Female circumcision can complicate childbirth, leading to higher mortality among infants, officials from the World Health Organization said Friday.

It's estimated more than 100 million women and girls have had the procedure, also called female genital mutilation.

In cultures where it is accepted, female genital mutilation is practised by followers of all religious beliefs.

It is usually performed on girls before the age of 10 by a traditional practitioner with crude instruments and without anesthetic, the agency said.

It usually involves removal of the clitoris or other external genitalia for cultural or other non-therapeutic reasons.

Having health professionals perform the procedure to ensure it's done in a clean or safe setting endorses an unacceptable practice, said Joy Phumaphi, WHO assistant director general for family and community health.

"That is the worst possible thing we can do,"Phumaphi told Reuters. "It is worse than turning a blind eye."

Researchers from the UN health agency studied data from some 28,000 women giving birthbetween November 2001and March 2003 in Burkina Faso, Ghana, Kenya, Nigeria, Senegal and Sudan.

Three-quarters of the women studied had some degree of genital mutilation.
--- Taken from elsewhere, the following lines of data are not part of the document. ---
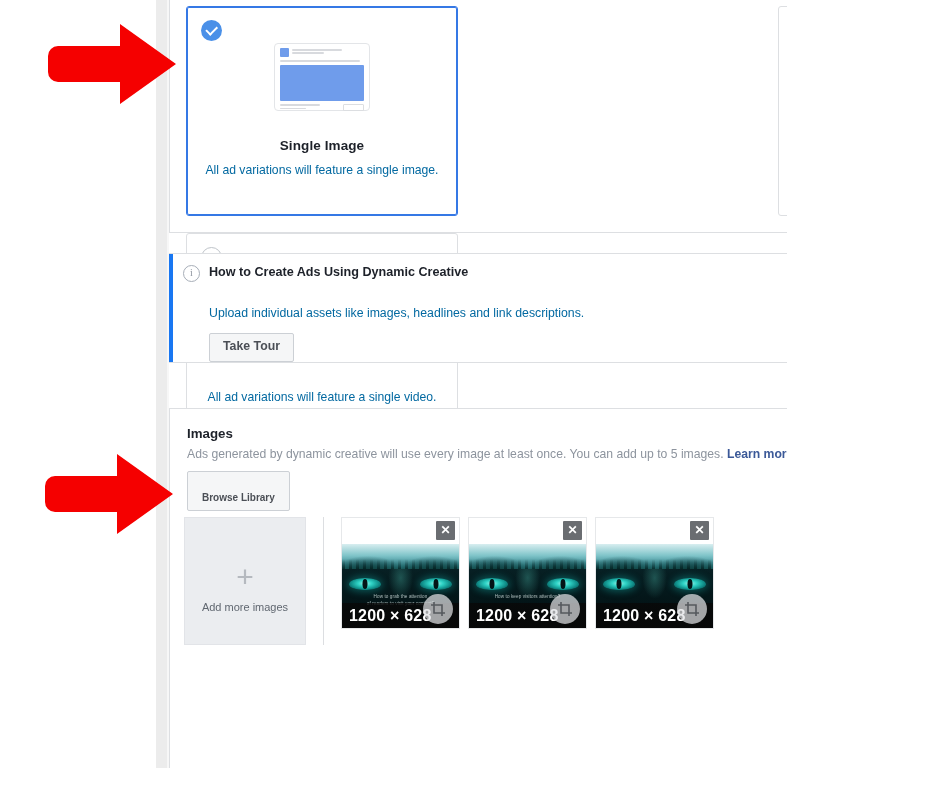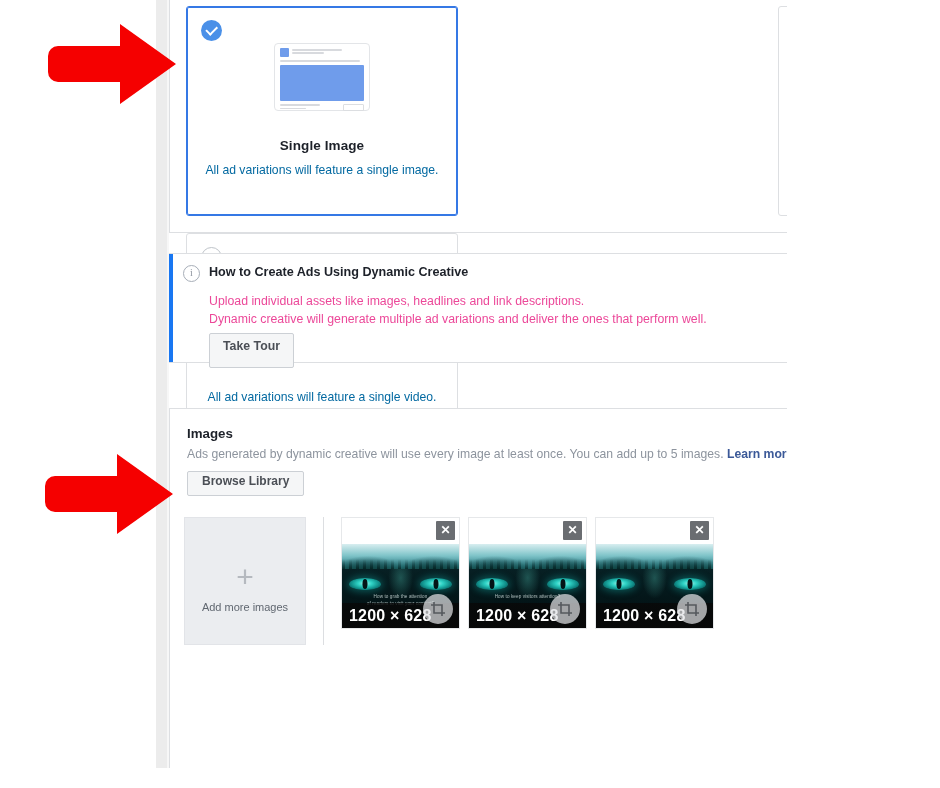"Upload individual assets like images," .info-body { color: #ec4899 -> #0369a1; top: 38px -> 50px }
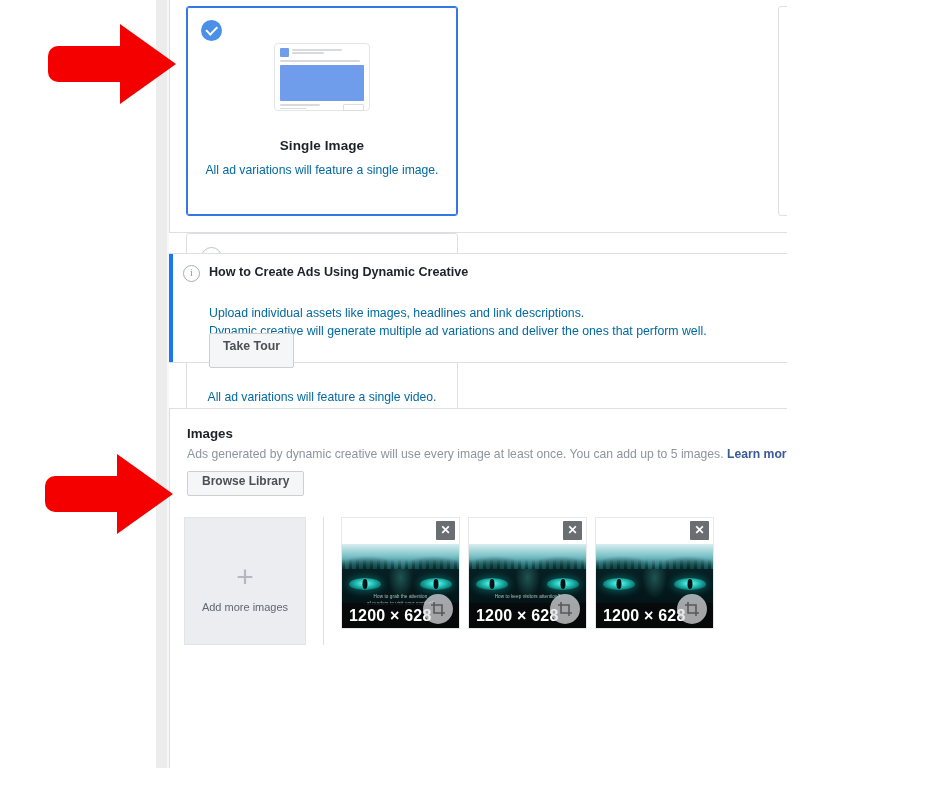"Dynamic creative will generate multiple" div { html: <div>Dynamic creative will generate multiple ad variations and deliver the ones that perform well.</div> -> none }
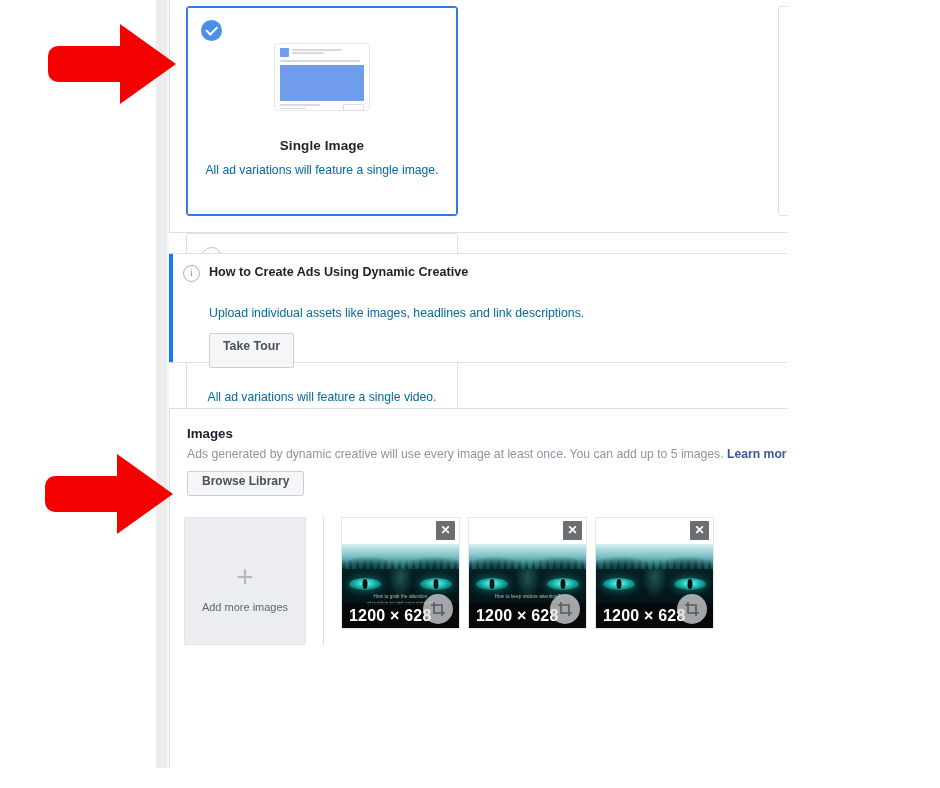"Take Tour" .info-btn { padding: 5px 13px 14px -> 5px 13px 8px }
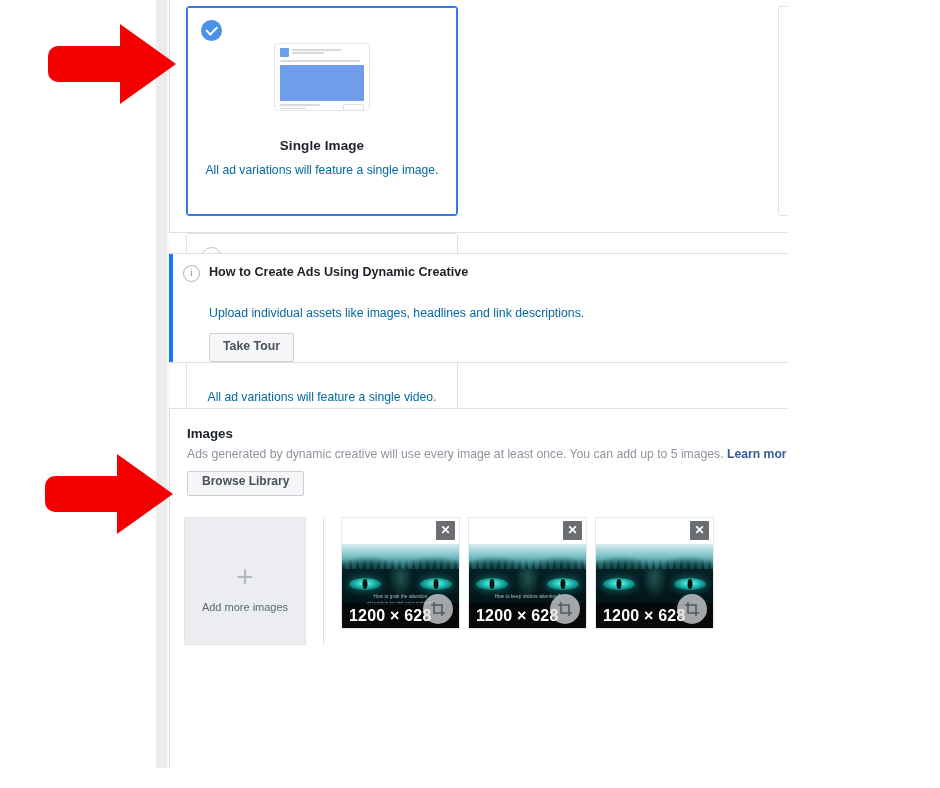"Browse Library" .browse-btn { font-size: 12px -> 10px; padding: 2px 14px 7px -> 20px 14px 7px }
Up to 20 out of every 1,000 babies born in Africa die as a direct result of their mothers' circumcision, the agency said.

Birth complications

Scars forming around the wound could cause an obstruction, prolonging labour, "which increases the risk of caesarean section, heavy bleeding, distress in the infant and stillbirth."

In Saturday's issue of the medical journal The Lancet, the researchers report women who had the procedure were:

  • 31 per cent more likely to have a caesarean delivery.
  • 66 per cent more likely to have a baby that needed resuscitation.
  • 55 per cent more likely to have a child who died before or after birth.

Female genital mutilation "is estimated to lead to an extra one or two perinatal deaths per 100 deliveries," the study said.

The more extensive the mutilation, the higher the risks, the study's authors found.

The excess risks remained after taking into account factors such as maternal age, education, socio-economic status and care after birth.